Rolf Olsen of San Diego will receive $94,635 to study a new solar thermal storage device capable of integration with utility scale solar thermal power plants at a low cost. The device would also capture a wide range of solar temperatures, including those too high to be captured by current state-of-the-art molten-salt heat storage devices.
Negawatt Consulting, Inc., located in San Diego will receive $95,000 to study a cost-effective control system and strategy for buildings with multiple HVAC units.
Torrey Hills Technologies, LLC, based in San Diego, was awarded $94,954 to reduce the costs and increase the light output of Light Emitting Diodes (LED) by using more effective materials in the manufacturing of LEDS.
Nano Hydrophobics, located in San Francisco, will receive $95,000 to use nanotechnology to improve the operation of evaporative cooling tower efficiency by 30%.
University of California, San Diego will receive $95,000 to design and develop an effective software system that increases data center energy efficiency by improving server utilization.
Bioenno Tech, LLC, based in Santa Ana (Orange County), was awarded $95,000 to determine the feasibility of designing a powerpack battery device to improve energy efficiency and reliability for residential and commercial renewable energy applications.
Sun Synchrony, located in Alameda, will receive $95,000 to investigate the development of a low-cost solar photovoltaic tracker capable of high tracking precision.
InterPhase Solar, based in Moorpark (Ventura County), was awarded $95,000 to develop a laser-based tool which can crystallize solar cell films. The tool will increase the efficiency and lower costs of solar photovoltaic systems.
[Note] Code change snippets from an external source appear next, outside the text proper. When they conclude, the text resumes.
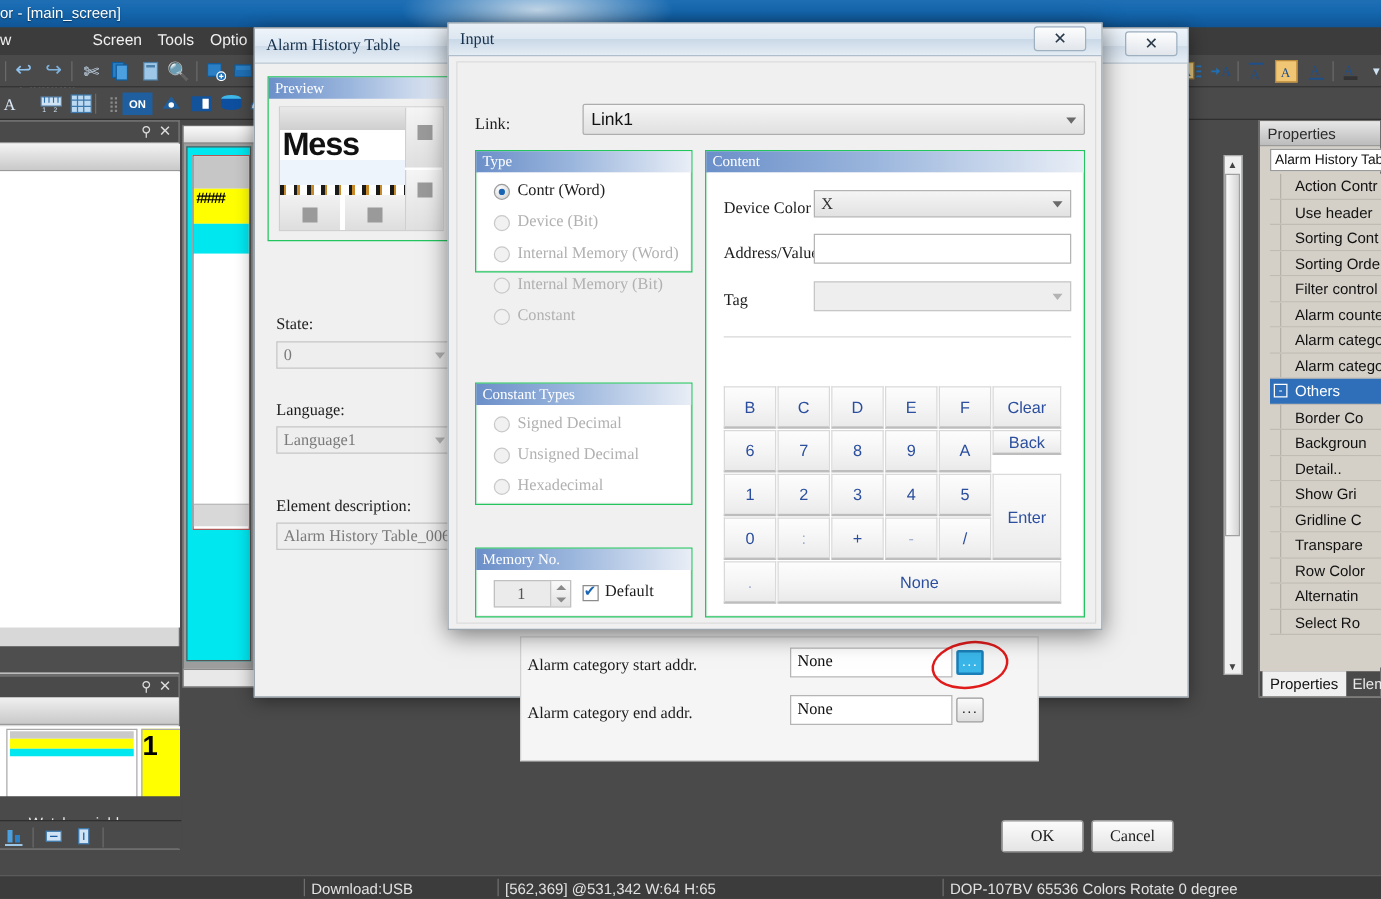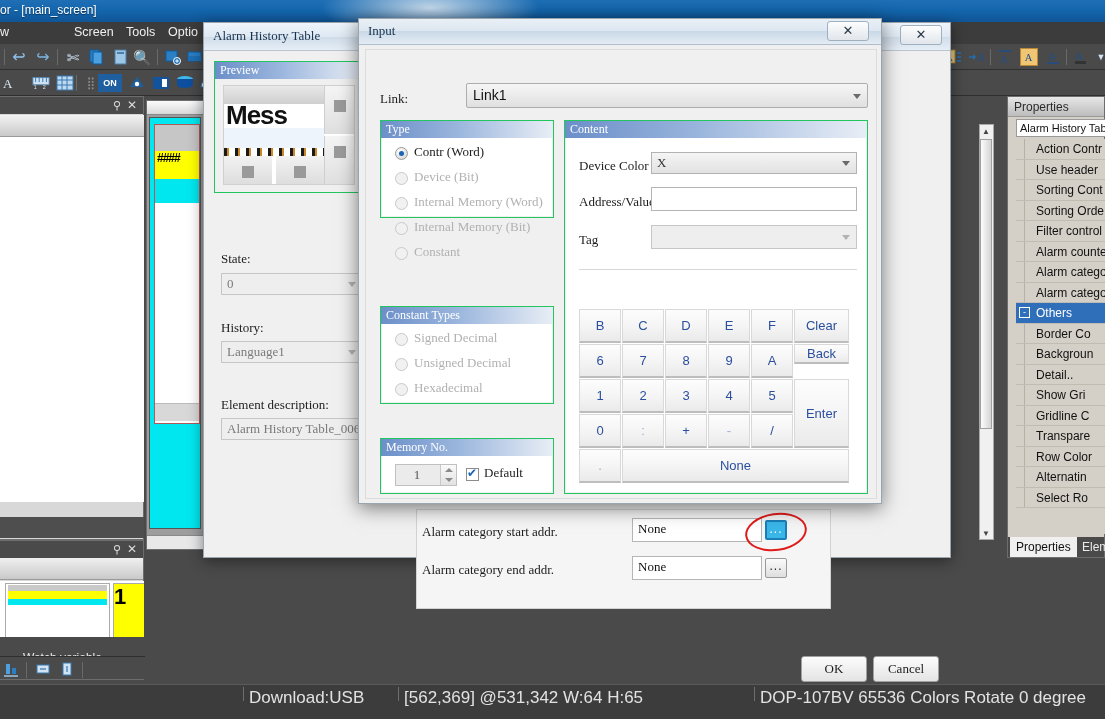--- a/index.html
+++ b/index.html
@@ -709,7 +709,7 @@
     <i class="caret dim"></i>
   </div>
 
-  <div class="lblS" style="left:17px; top:297px;">History:</div>
+  <div class="lblS" style="left:17px; top:297px;">Language:</div>
   <div class="fieldro" style="left:17px; top:318px; width:142px; height:22px;">
     <span>Language1</span>
     <i class="caret dim"></i>

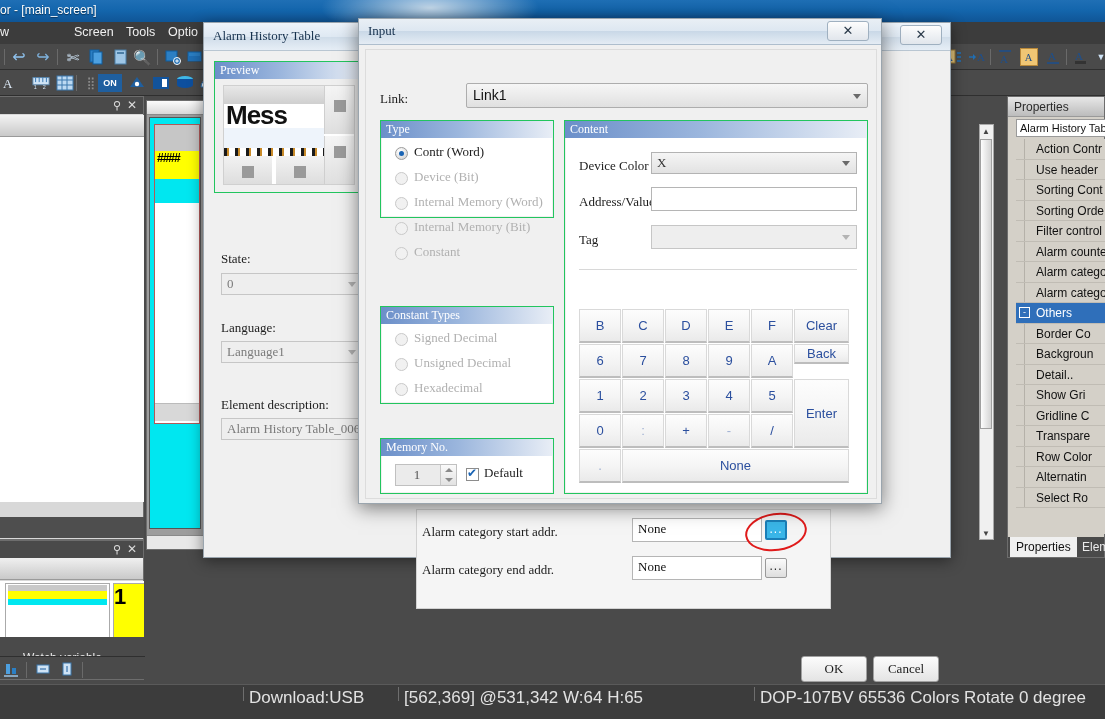--- a/index.html
+++ b/index.html
@@ -194,8 +194,8 @@
 
   
   .statusbar {
-    position: absolute; left: 0; bottom: 0; width: 1105px; height: 35px;
-    background: #3c3c3c; color: #e2e2e2; font-size: 17px;
+    position: absolute; left: 0; bottom: 0; width: 1105px; height: 19px;
+    background: #3c3c3c; color: #e2e2e2; font-size: 12px;
     border-top: 1px solid #5a5a5a;
   }
   .statusbar .seg { position: absolute; top: 3px; white-space: nowrap; }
Butler Sun Solutions of Solana Beach (San Diego County) was awarded $94,900 to study the viability of a new design for concentrated photovoltaic systems that can increase energy generation and lower energy costs.
EZ Green, located in Foster City (San Mateo County) will receive $49,895 to study a low-cost energy management system that provides energy savings for small commercial buildings.